**Task details**
Nothing but the records, transcribed verbatim and stripped of images, should appear in the answer.

[Source records]

- Opening Delimiter -

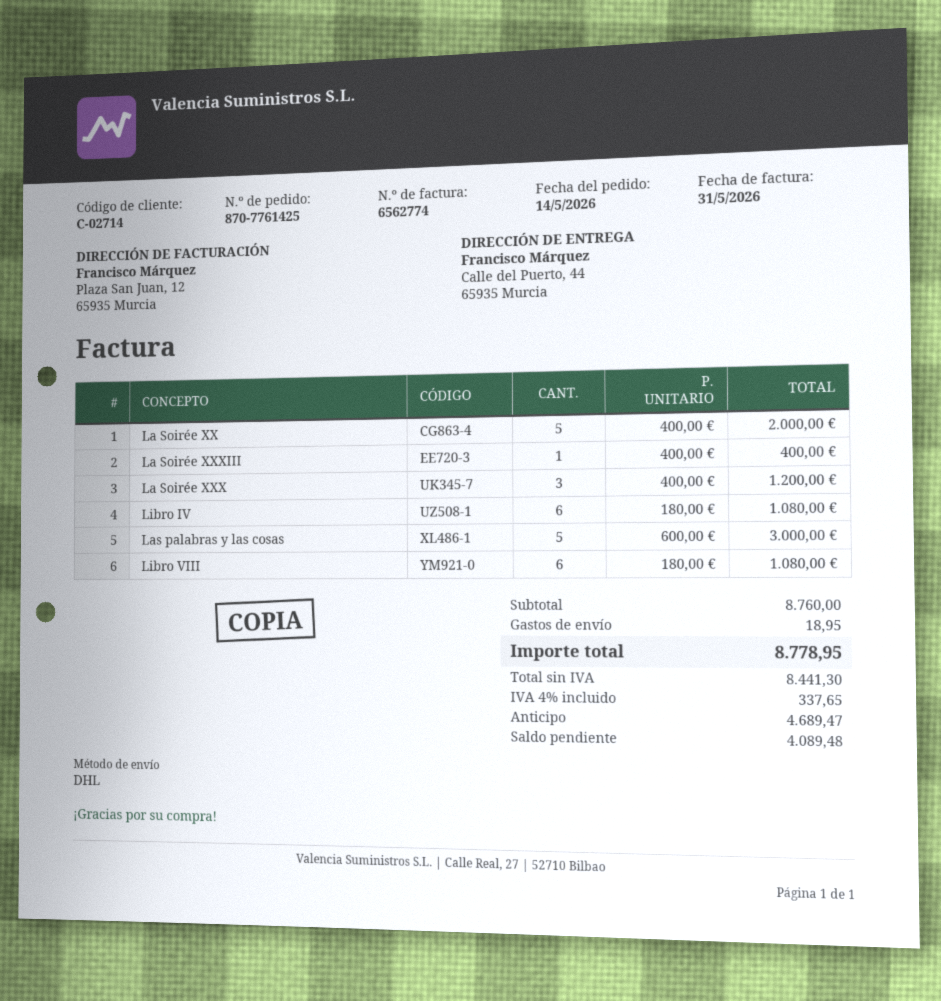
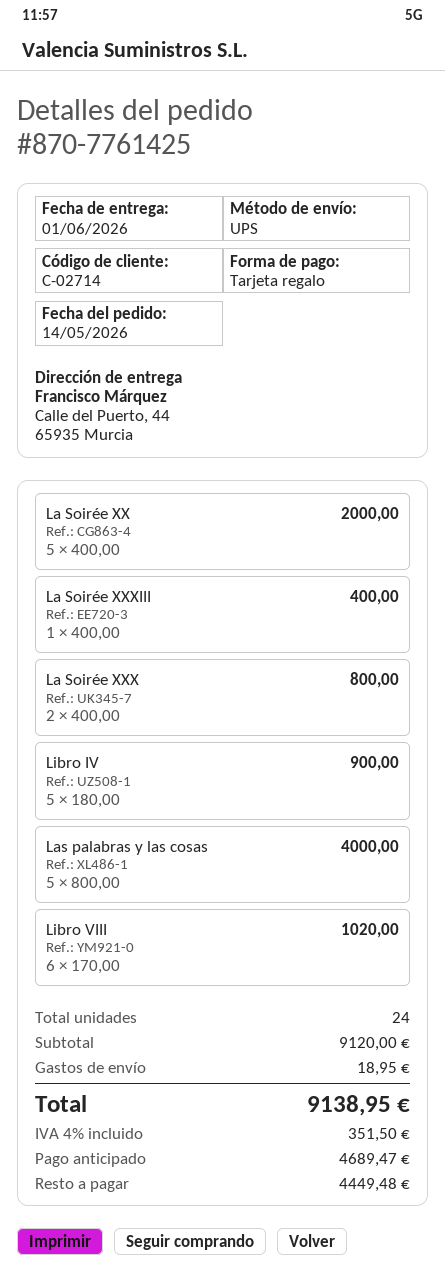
shipping method: DHL -> UPS
La Soirée XXX: 3 x 400.00 = 1200.00 -> 2 x 400.00 = 800.00
Libro IV: 6 x 180.00 = 1080.00 -> 5 x 180.00 = 900.00
Las palabras y las cosas: 5 x 600.00 = 3000.00 -> 5 x 800.00 = 4000.00
Libro VIII: 6 x 180.00 = 1080.00 -> 6 x 170.00 = 1020.00
subtotal: 8760.00 -> 9120.00
tax: 4% = 337.65 -> 4% = 351.50
total: 8778.95 -> 9138.95
balance: 4089.48 -> 4449.48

- Closing Delimiter -

**Response**
shipping method: DHL -> UPS
La Soirée XXX: 3 x 400.00 = 1200.00 -> 2 x 400.00 = 800.00
Libro IV: 6 x 180.00 = 1080.00 -> 5 x 180.00 = 900.00
Las palabras y las cosas: 5 x 600.00 = 3000.00 -> 5 x 800.00 = 4000.00
Libro VIII: 6 x 180.00 = 1080.00 -> 6 x 170.00 = 1020.00
subtotal: 8760.00 -> 9120.00
tax: 4% = 337.65 -> 4% = 351.50
total: 8778.95 -> 9138.95
balance: 4089.48 -> 4449.48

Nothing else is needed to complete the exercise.